MATERIALS PROVIDED
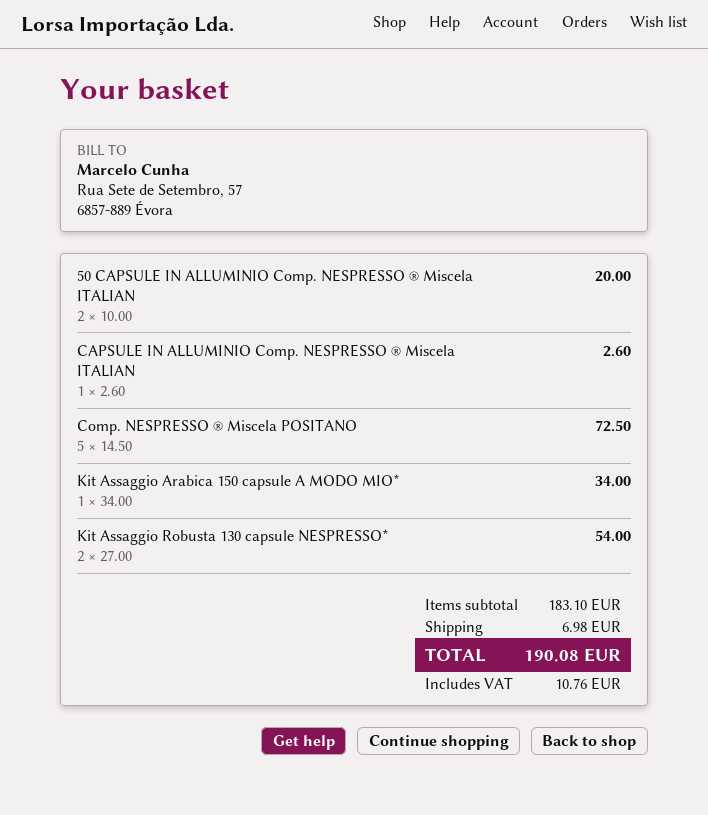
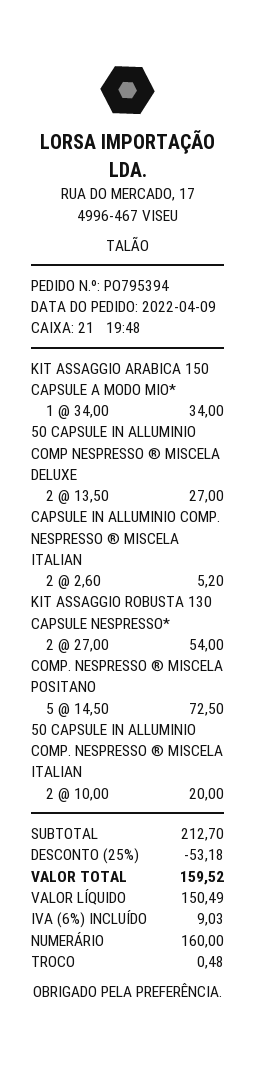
CAPSULE IN ALLUMINIO Comp. NESPRESSO ® Miscela ITALIAN: 1 x 2.60 = 2.60 -> 2 x 2.60 = 5.20
50 CAPSULE IN ALLUMINIO COMP NESPRESSO ® MISCELA DELUXE: none -> 2 x 13.50 = 27.00
subtotal: 183.10 -> 212.70
discount: none -> 25% = 53.18
shipping: 6.98 -> none
tax: 10.76 -> 9.03
total: 190.08 -> 159.52

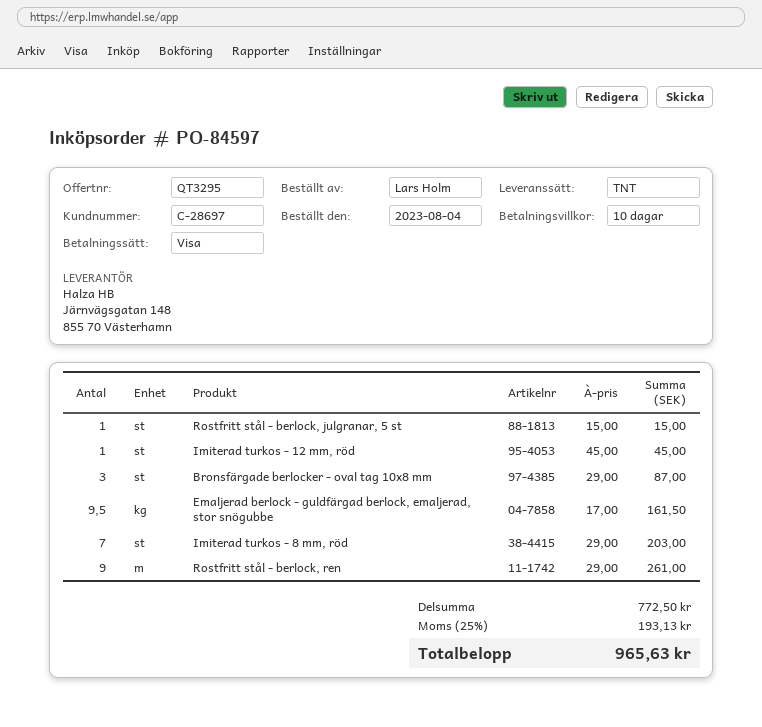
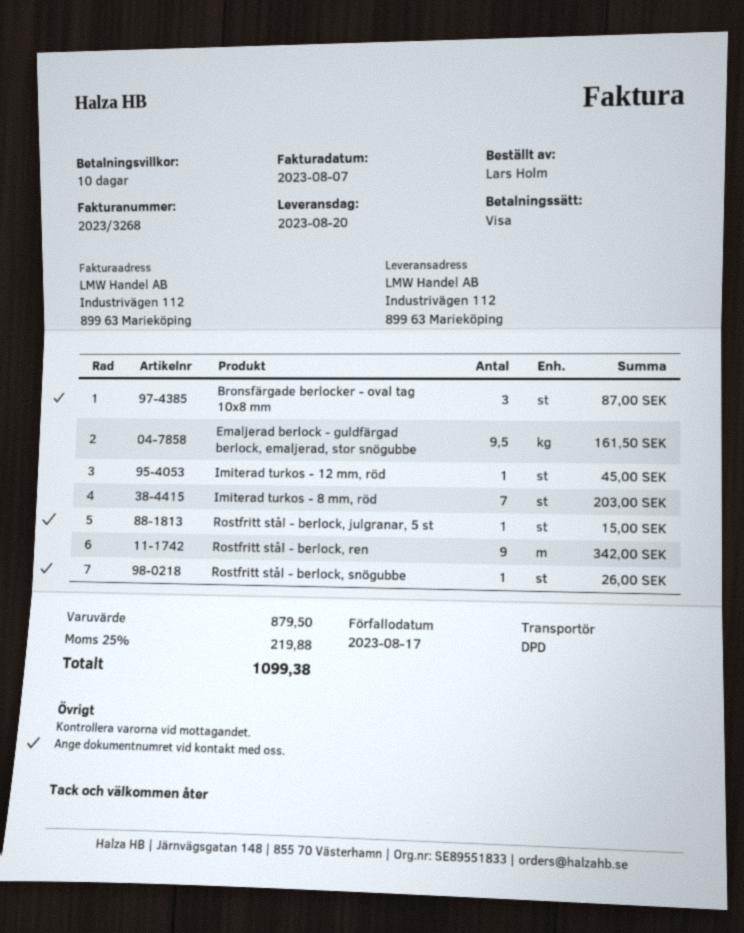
shipping method: TNT -> DPD
Rostfritt stål - berlock, ren: 9 for 261.00 -> 9 for 342.00
Rostfritt stål - berlock, snögubbe: none -> 1 for 26.00
subtotal: 772.50 -> 879.50
tax: 25% = 193.13 -> 25% = 219.88
total: 965.63 -> 1099.38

TASK TO COMPLETE
Only the lines from the one containing "Rostfritt stål - berlock, snögubbe: none" through the end of the material should be copied, exactly as they stand; please keep both ends.

RESPONSE
Rostfritt stål - berlock, snögubbe: none -> 1 for 26.00
subtotal: 772.50 -> 879.50
tax: 25% = 193.13 -> 25% = 219.88
total: 965.63 -> 1099.38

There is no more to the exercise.